<<<<
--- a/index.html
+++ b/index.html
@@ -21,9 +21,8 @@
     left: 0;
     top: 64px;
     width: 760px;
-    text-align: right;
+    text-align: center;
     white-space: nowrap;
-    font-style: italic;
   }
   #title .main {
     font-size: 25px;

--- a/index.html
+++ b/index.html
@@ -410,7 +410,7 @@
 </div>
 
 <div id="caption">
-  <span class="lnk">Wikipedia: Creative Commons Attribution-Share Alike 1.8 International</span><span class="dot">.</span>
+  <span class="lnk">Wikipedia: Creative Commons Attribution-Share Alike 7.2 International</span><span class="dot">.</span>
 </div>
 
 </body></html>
>>>>
<<<<
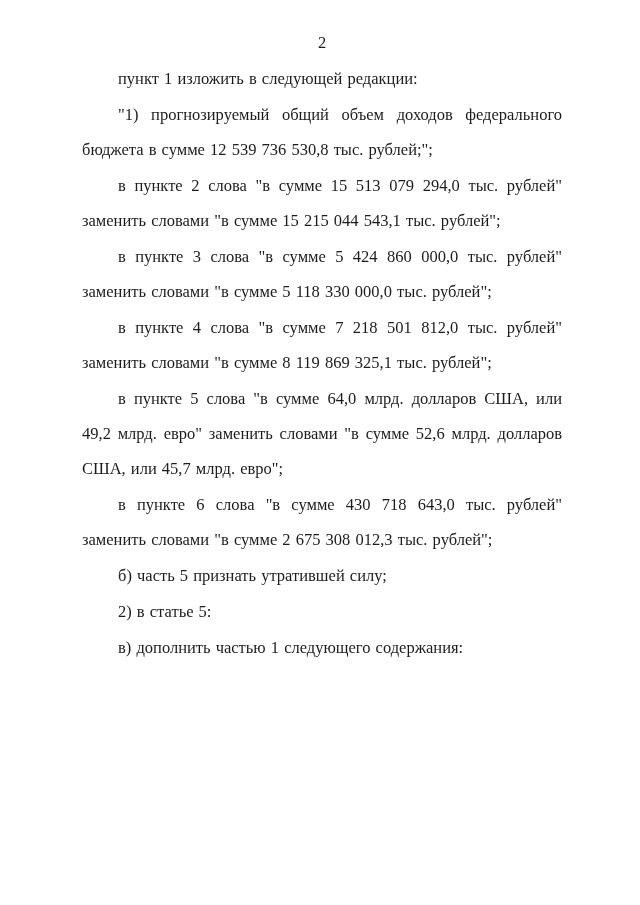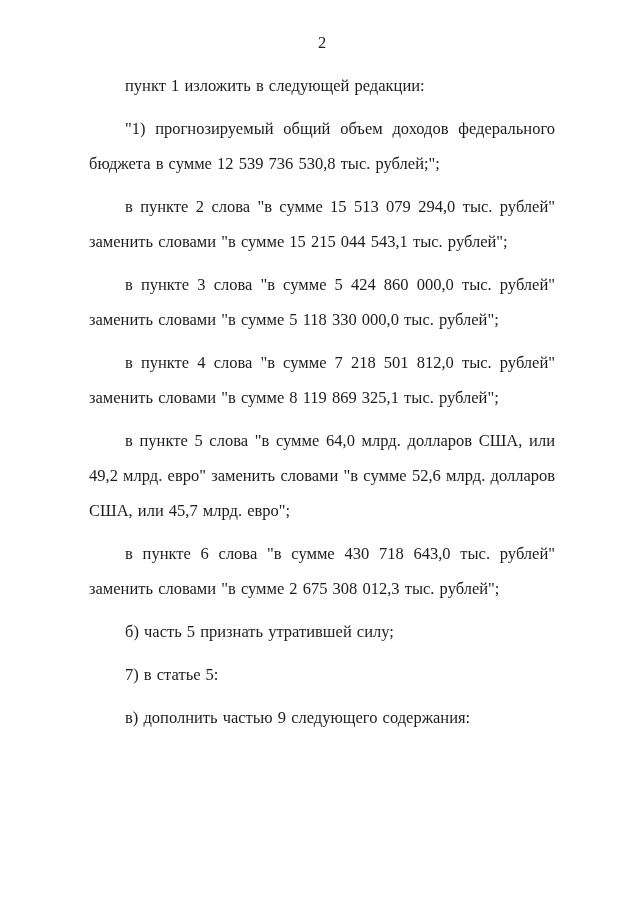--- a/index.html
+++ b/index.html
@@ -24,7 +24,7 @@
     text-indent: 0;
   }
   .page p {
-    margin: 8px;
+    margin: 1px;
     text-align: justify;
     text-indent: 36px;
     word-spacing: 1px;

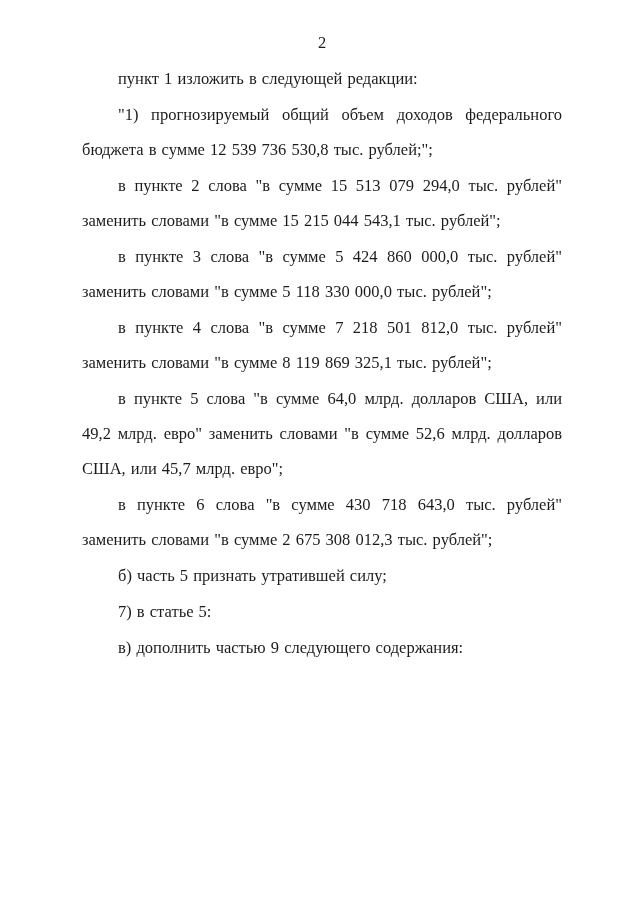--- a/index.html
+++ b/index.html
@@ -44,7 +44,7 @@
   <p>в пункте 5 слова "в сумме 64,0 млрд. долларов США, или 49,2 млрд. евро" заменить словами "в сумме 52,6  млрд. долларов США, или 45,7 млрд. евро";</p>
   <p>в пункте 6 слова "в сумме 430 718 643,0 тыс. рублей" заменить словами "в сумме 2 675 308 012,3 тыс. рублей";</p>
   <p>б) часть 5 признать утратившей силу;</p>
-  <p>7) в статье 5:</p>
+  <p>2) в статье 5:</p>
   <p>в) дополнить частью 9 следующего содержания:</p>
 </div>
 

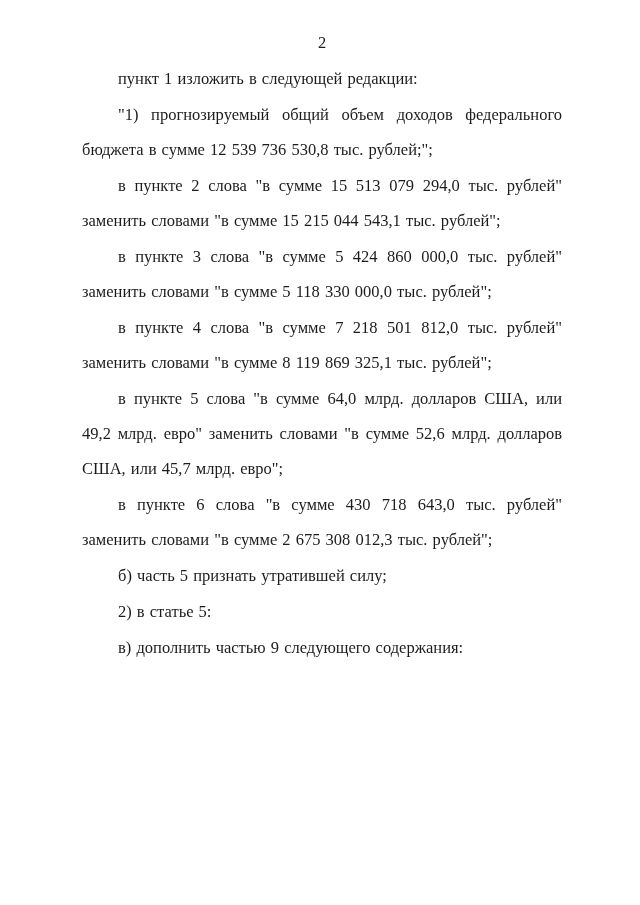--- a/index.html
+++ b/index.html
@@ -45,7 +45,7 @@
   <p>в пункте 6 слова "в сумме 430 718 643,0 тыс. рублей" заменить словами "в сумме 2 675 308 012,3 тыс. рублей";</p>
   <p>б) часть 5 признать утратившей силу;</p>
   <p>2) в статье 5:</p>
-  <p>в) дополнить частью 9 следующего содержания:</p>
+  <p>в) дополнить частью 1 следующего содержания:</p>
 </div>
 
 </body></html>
>>>>
**Problem to solve:**
Only the number is needed: state how many lines in the listing contain "следующего".

**Task response:**
3